### RECORDS FOR PROCESSING
↓↓↓

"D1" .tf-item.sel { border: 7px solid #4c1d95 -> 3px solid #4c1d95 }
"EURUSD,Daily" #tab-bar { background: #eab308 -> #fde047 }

↑↑↑
↓↓↓

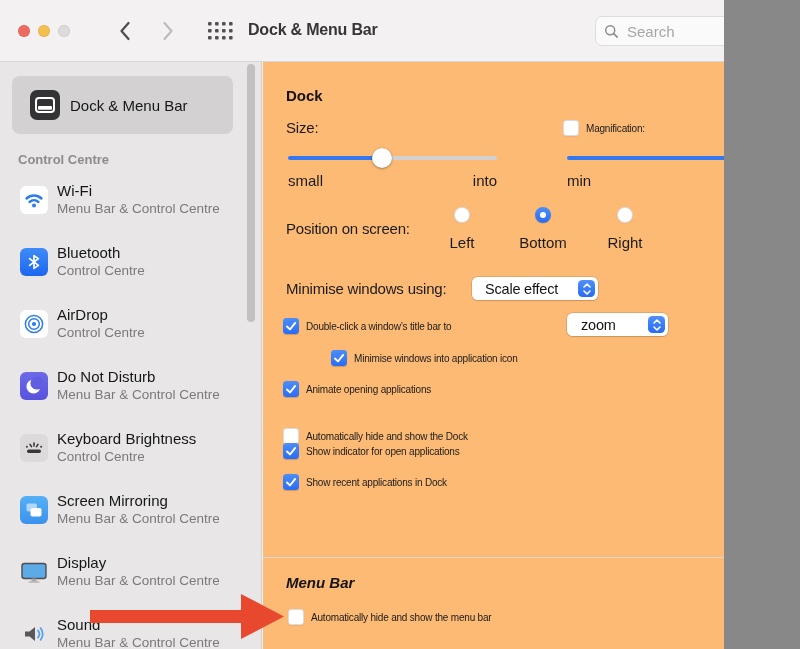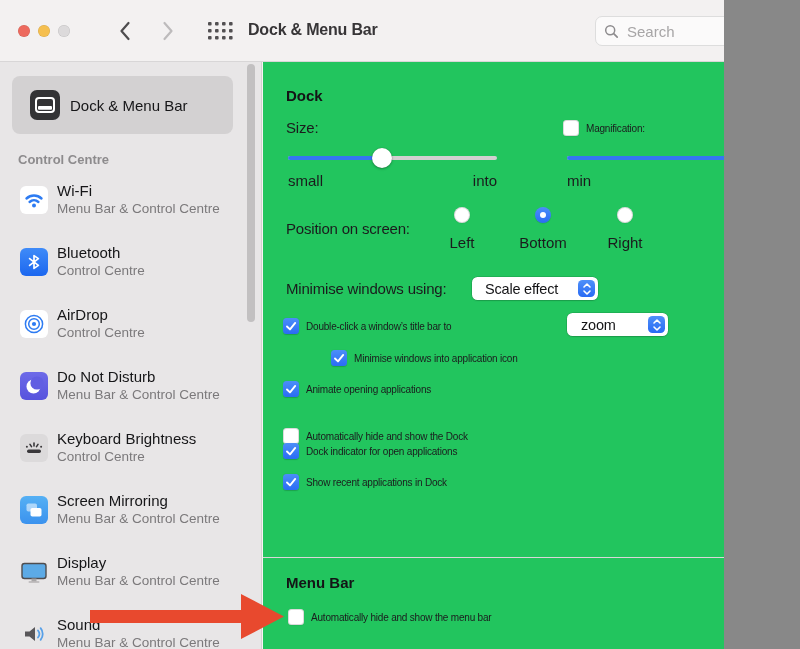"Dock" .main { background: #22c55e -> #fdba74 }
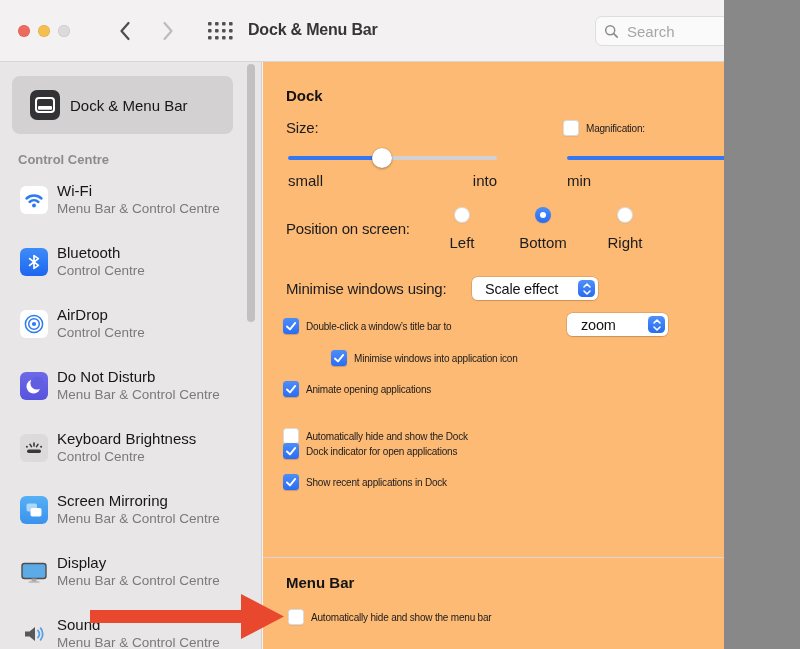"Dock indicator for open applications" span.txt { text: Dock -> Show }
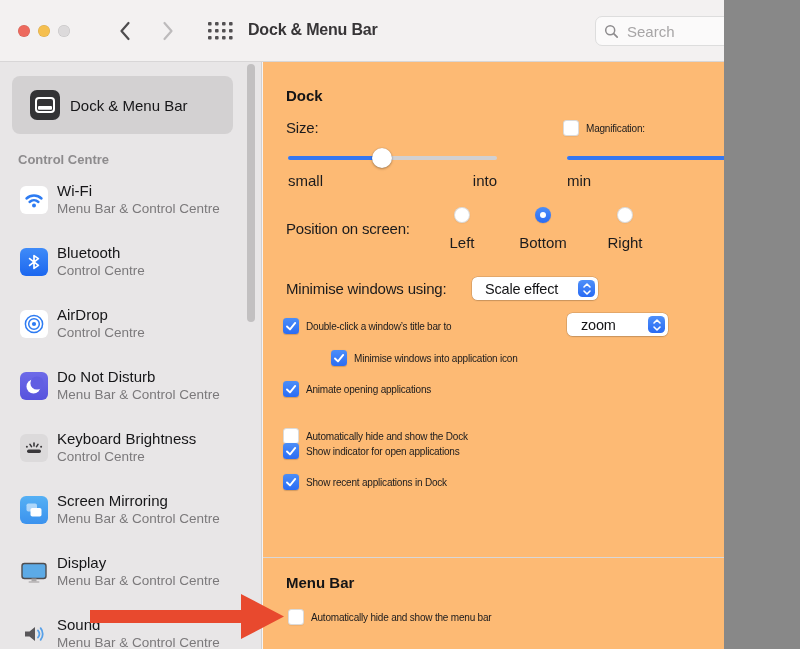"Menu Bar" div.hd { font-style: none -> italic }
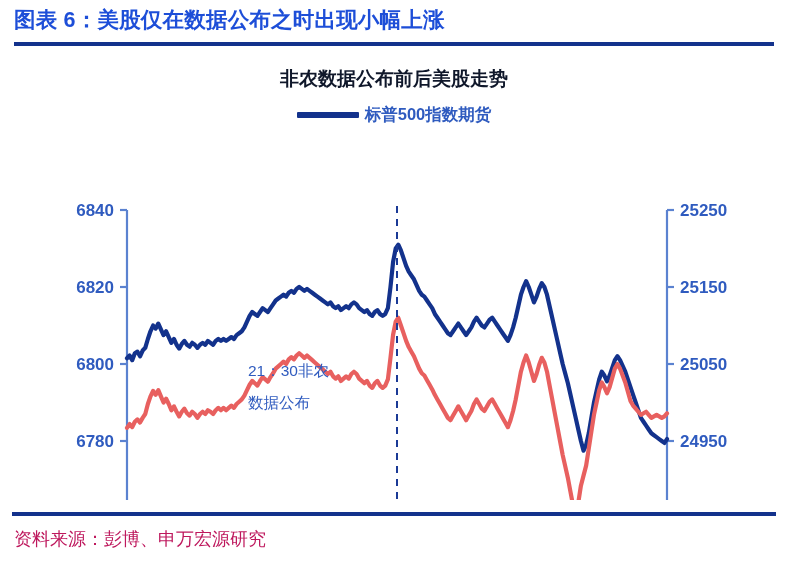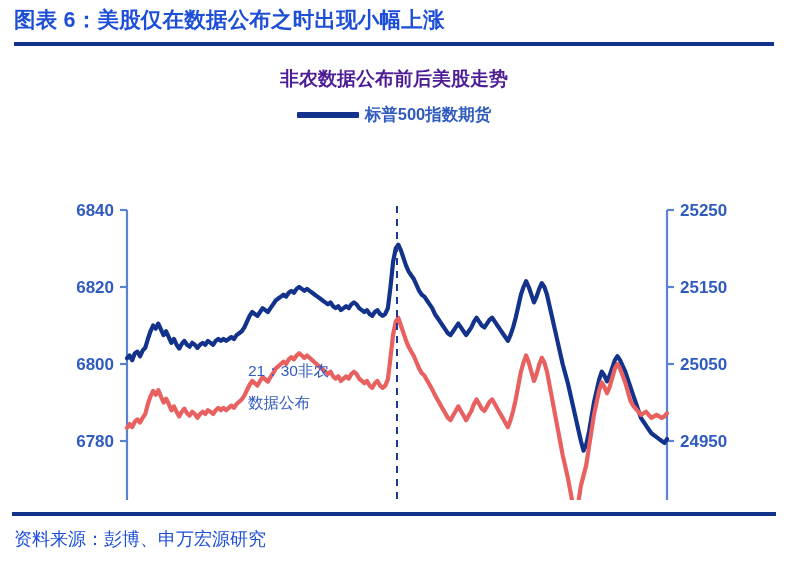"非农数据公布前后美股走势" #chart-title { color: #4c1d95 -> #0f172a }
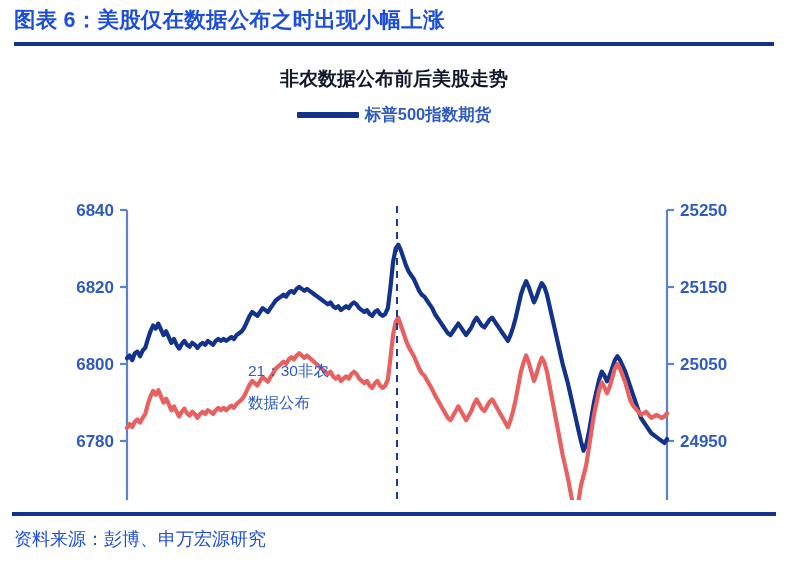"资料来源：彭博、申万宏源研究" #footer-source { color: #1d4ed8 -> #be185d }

↑↑↑
↓↓↓

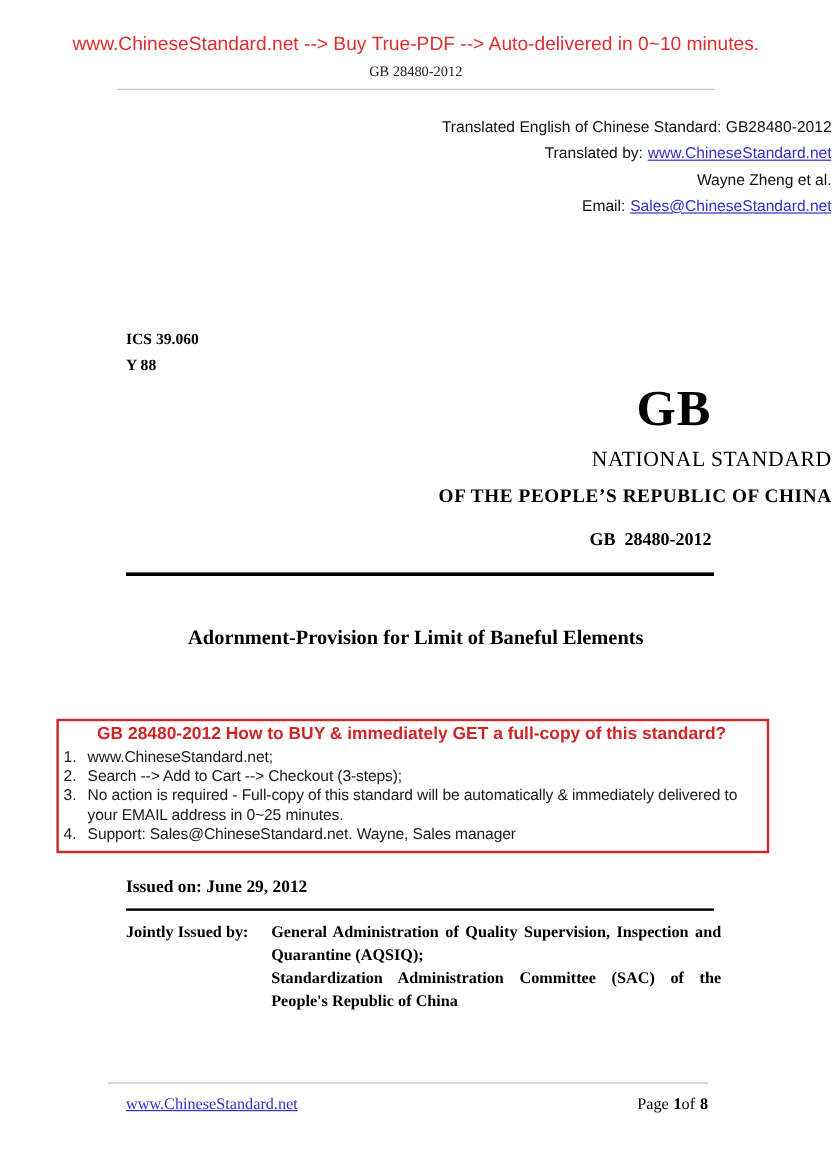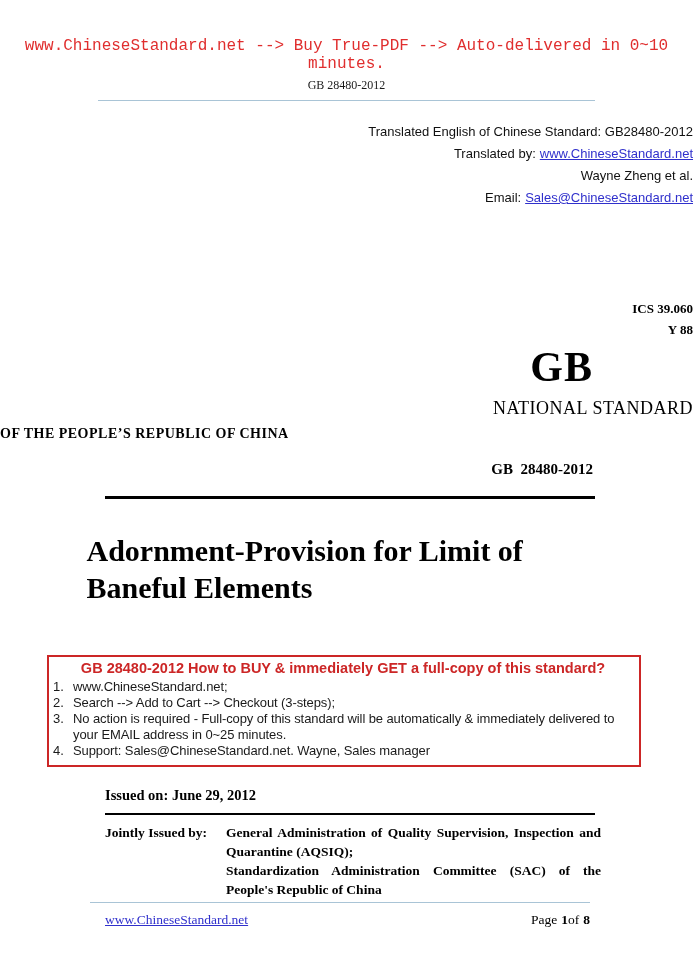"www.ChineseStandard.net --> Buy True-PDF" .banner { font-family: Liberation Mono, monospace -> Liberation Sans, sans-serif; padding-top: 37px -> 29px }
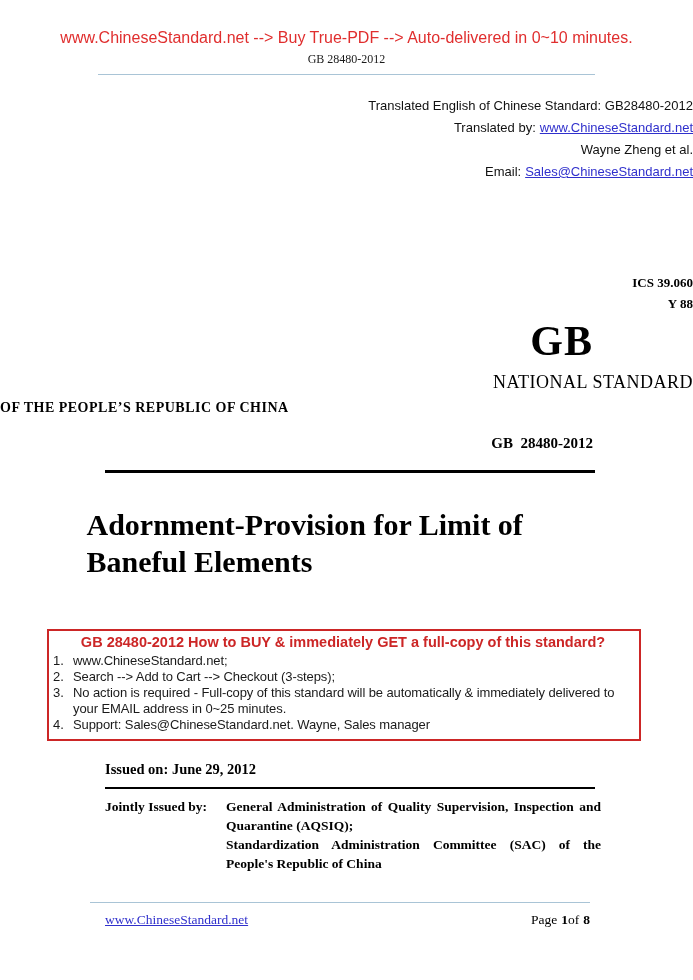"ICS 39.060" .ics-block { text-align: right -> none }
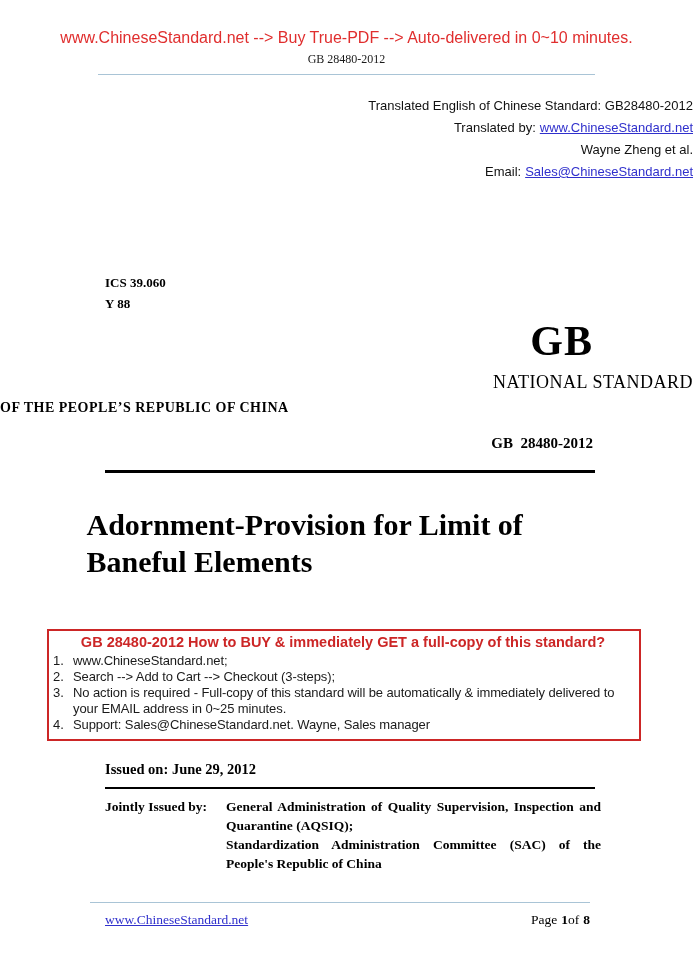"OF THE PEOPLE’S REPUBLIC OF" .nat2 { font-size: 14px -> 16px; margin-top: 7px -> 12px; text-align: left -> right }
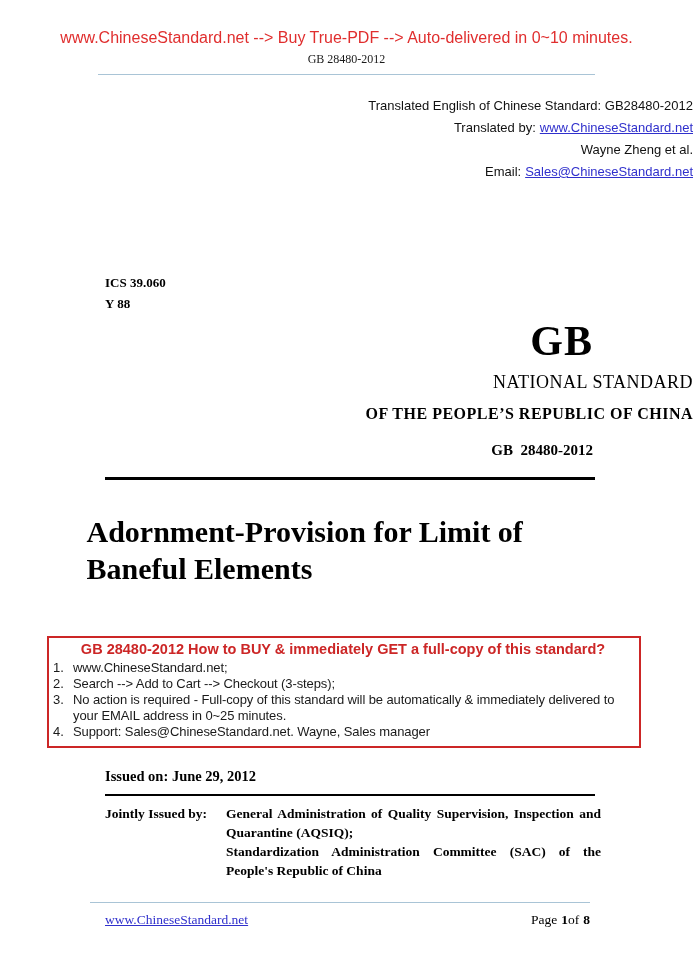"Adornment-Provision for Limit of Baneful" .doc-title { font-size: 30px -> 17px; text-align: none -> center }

↑↑↑

### THE TASK
Output the lines of the records above exactly as they appear, from the line containing "border: 7px solid" through the line containing "background: #eab308 ->".

### ANSWER
"D1" .tf-item.sel { border: 7px solid #4c1d95 -> 3px solid #4c1d95 }
"EURUSD,Daily" #tab-bar { background: #eab308 -> #fde047 }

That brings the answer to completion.